Kathrina hatte nicht nur Frühstück gemacht, sondern auch noch kleine Weihnachtsdeko auf dem Tisch verteilt. Als hätte man an der restlichen Dekoration im Raum noch nicht gesehen, dass es Weihnachten war. Selbst der Baum in der Ecke, der so festlich geschmückt war und aussah, als hätte der Weihnachtsmann persönlich darauf gekotzt, hatte ihr offensichtlich nicht gereicht.
"Lasst uns essen." Sagte Kathrina und setzte sich an den Kopf des Tisches. Es gab noch zwei freie Gedecke. "Was ist mit Lucas?" Fragte Ella und Matheo schnaubte. "Der ist erst vor ein paar Stunden zuhause gewesen. Der wird vor ein Uhr nicht aus dem Bett kommen." Erklärte er genervt. So kangsam begann ich zu glauben, dass es eine charakterliche Grundeinstellung war, dass Matheo einfach immer genervt war. 
Wir begannen zu frühstücken, auch wenn ich nicht viel herubterbekam außer meinen Kaffee und ein Toast. Immer wieder sah ich zu Ella hinüber und sah ihr dabei zu, wie sie  genüsslich aß. Als hätte sie noch nie etwas besseres gegessen. Sie machte es nicht gerade leichter für mich.

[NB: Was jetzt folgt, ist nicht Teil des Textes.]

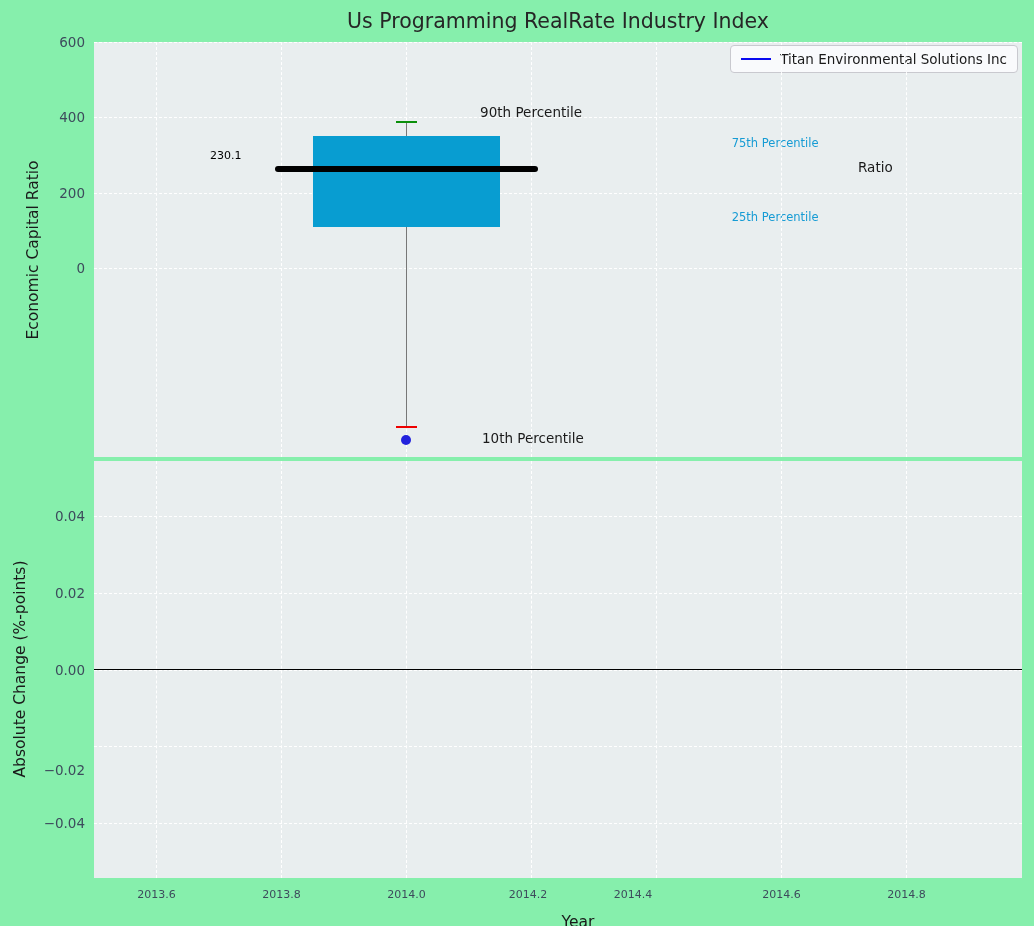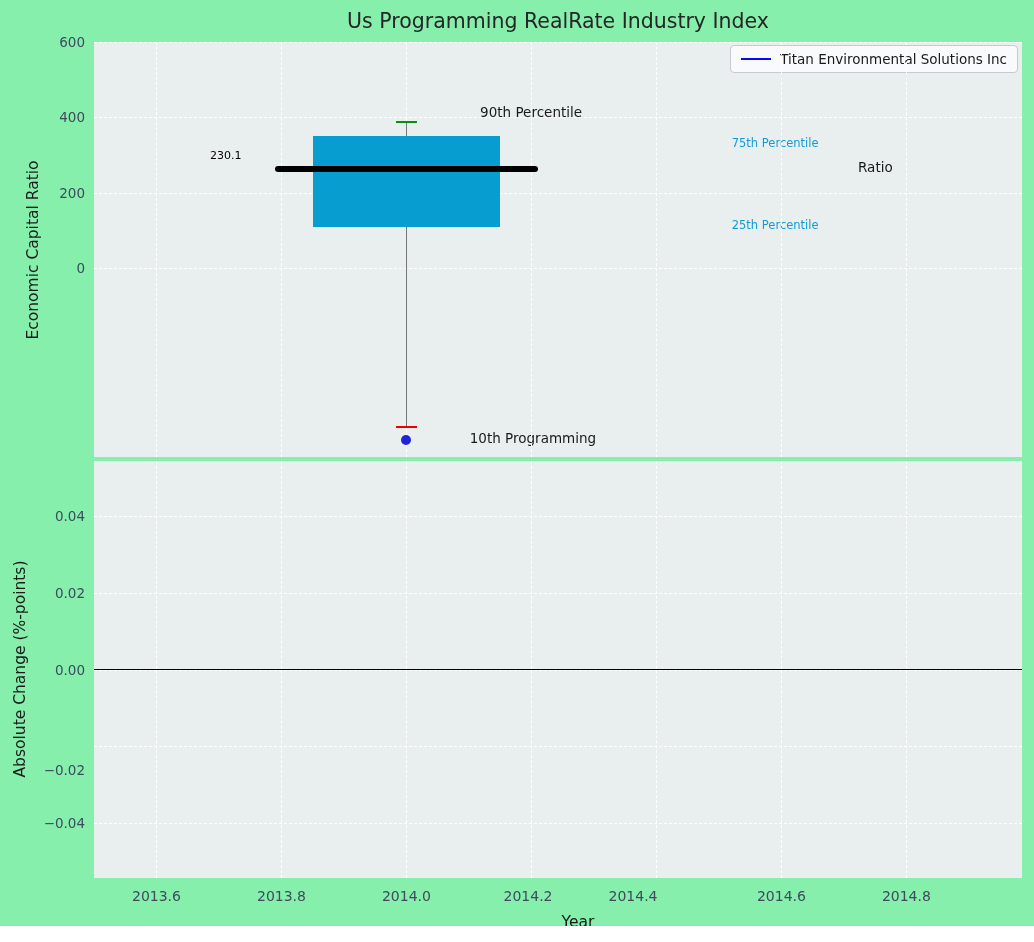--- a/index.html
+++ b/index.html
@@ -14,21 +14,21 @@
   }
   .ax{position:absolute;left:94px;width:928px;background:#e9eeef;}
   #ax-top{top:42px;height:415px;}
   #ax-bot{top:461px;height:417px;}
   .grid{position:absolute;pointer-events:none;}
   .grid.v{top:0;height:100%;width:0;border-left:1.5px dashed #ffffff;}
   .grid.h{left:0;width:100%;height:0;border-top:1.5px dashed #ffffff;}
   .shape{position:absolute;}
   .xtick{
     position:absolute;top:calc(100% + 10px);transform:translateX(-50%);
-    font-size:14px;color:#3d4b5c;white-space:nowrap;
+    font-size:11px;color:#3d4b5c;white-space:nowrap;
   }
   .ytick{
     position:absolute;right:calc(100% + 9px);transform:translateY(-50%);
     font-size:13.5px;color:#3d4b5c;white-space:nowrap;
   }
   .ylabel{
     position:absolute;transform:translate(-50%,-50%) rotate(-90deg);
     font-size:15.5px;color:#1a1a1a;white-space:nowrap;
   }
   .xlabel{
@@ -63,27 +63,27 @@
   <div class="ax" id="ax-top">
     <div class="legend">
       <span class="legend-line" id="legend-line" style="border-top-color: rgb(10, 10, 240);"></span>
       <span>Titan Environmental Solutions Inc</span>
     </div>
 
     <div class="ann value" style="left:14.2%;top:27.2%;">230.1</div>
 
     <div class="ann big" style="left:47.1%;top:16.9%;">90th Percentile</div>
 
-    <div class="ann big" style="left:47.3%;top:95.4%;">10th Programming</div>
+    <div class="ann big" style="left:47.3%;top:95.4%;">10th Percentile</div>
 
     <div class="ann small-cyan" style="left:73.4%;top:24.3%;">75th Percentile</div>
 
     <div class="ann big" style="left:84.2%;top:30.0%;">Ratio</div>
 
-    <div class="ann small-cyan" style="left:73.4%;top:42.2%;margin-top:8px;">25th Percentile</div>
+    <div class="ann small-cyan" style="left:73.4%;top:42.2%;">25th Percentile</div>
   <div class="grid v" style="left: 62.4916px;"></div>
       <div class="grid v" style="left: 187.475px;"></div>
       <div class="grid v" style="left: 312.458px;"></div>
       <div class="grid v" style="left: 437.441px;"></div>
       <div class="grid v" style="left: 562.424px;"></div>
       <div class="grid v" style="left: 687.407px;"></div>
       <div class="grid v" style="left: 812.391px;"></div>
       <div class="grid h" style="top: 0px;"></div>
       <div class="ytick" style="top: 0px;">600</div>
       <div class="grid h" style="top: 75.4545px;"></div>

"Was ist euer Plan für heute?" Riss Matheo mich aus meiner Trance. Doch es war Ella die ihm antwortete. "Ich dachte, James und ich, gehen etwas spazieren und gucken ob wir noch ein paar Last-Minute-Geschenke auftreiben können. Bist du dabei?" Und alles was mir darauf einfiel war; Immer, Baby!